On 23/08/2019 17:44, Bill Wright wrote:
We had a good happy seven years during which Hil recovered from the
series of cardiac arrests and the stroke. This year looked promising.
Hil bought me a tractor from my birthday and we had a lot of fun doing
it up and mucking about with it. We started to plan our holidays, and in
late March we were considering several fairly ambitious trips in the
motorhome.
In the first weeks of April Hil was slightly troubled by persistent
diarrhea but the GP changed her medication and it seems to fix it for a
while.
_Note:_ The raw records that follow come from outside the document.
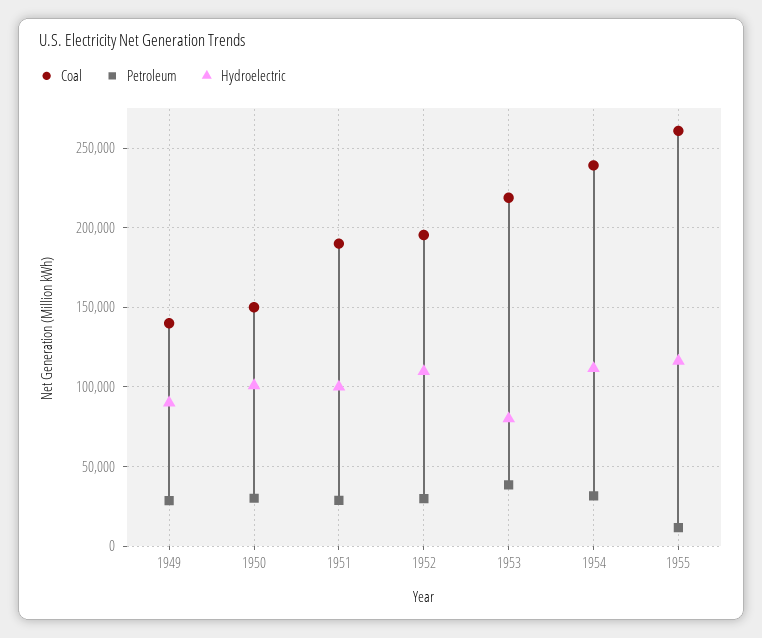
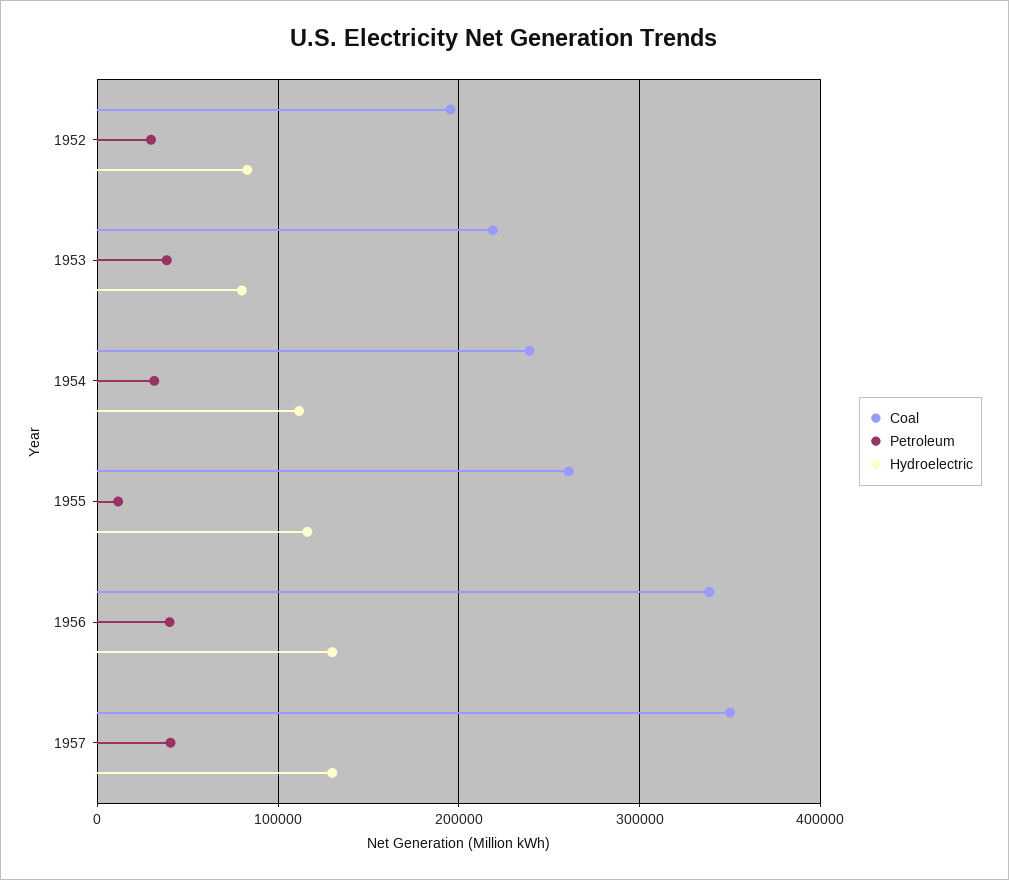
Coal, 1949: 140000 -> none
Petroleum, 1949: 30000 -> none
Hydroelectric, 1949: 90000 -> none
Coal, 1950: 150000 -> none
Petroleum, 1950: 30000 -> none
Hydroelectric, 1950: 100000 -> none
Coal, 1951: 190000 -> none
Petroleum, 1951: 30000 -> none
Hydroelectric, 1951: 100000 -> none
Hydroelectric, 1952: 110000 -> 80000
Coal, 1956: none -> 340000
Petroleum, 1956: none -> 40000
Hydroelectric, 1956: none -> 130000
Coal, 1957: none -> 350000
Petroleum, 1957: none -> 40000
Hydroelectric, 1957: none -> 130000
About the same time she noticed that our front hedge was not
showing signs of spring (it hadn't looked very good for a few years).
It's more like a farm hedgerow than a domestic hedge by the way. We
thought that all the little trees and bushes had died, but on close
examination we could see feeble signs of life. We speculated that the
ivy was to blame. The internet said ivy doesn't kill trees, but Hil said
she was going to strip it off anyway. So, day after day, for weeks, she
was at the hedge in her disability scooter, hacking the ivy off. Her
determination has always astonished me. Finally it was done, and it was
about then that Hil took a turn for the worse. Blood tests suggested
cancer. After that we had three months in which she was in and out of
hospital, all the while slowly deteriorating. But during that three
months we would look out of the front window to see the hedge come
miraculously to life. Two little trees had died, but all the rest were
as healthy as anything and were sprouting new growth all over the place.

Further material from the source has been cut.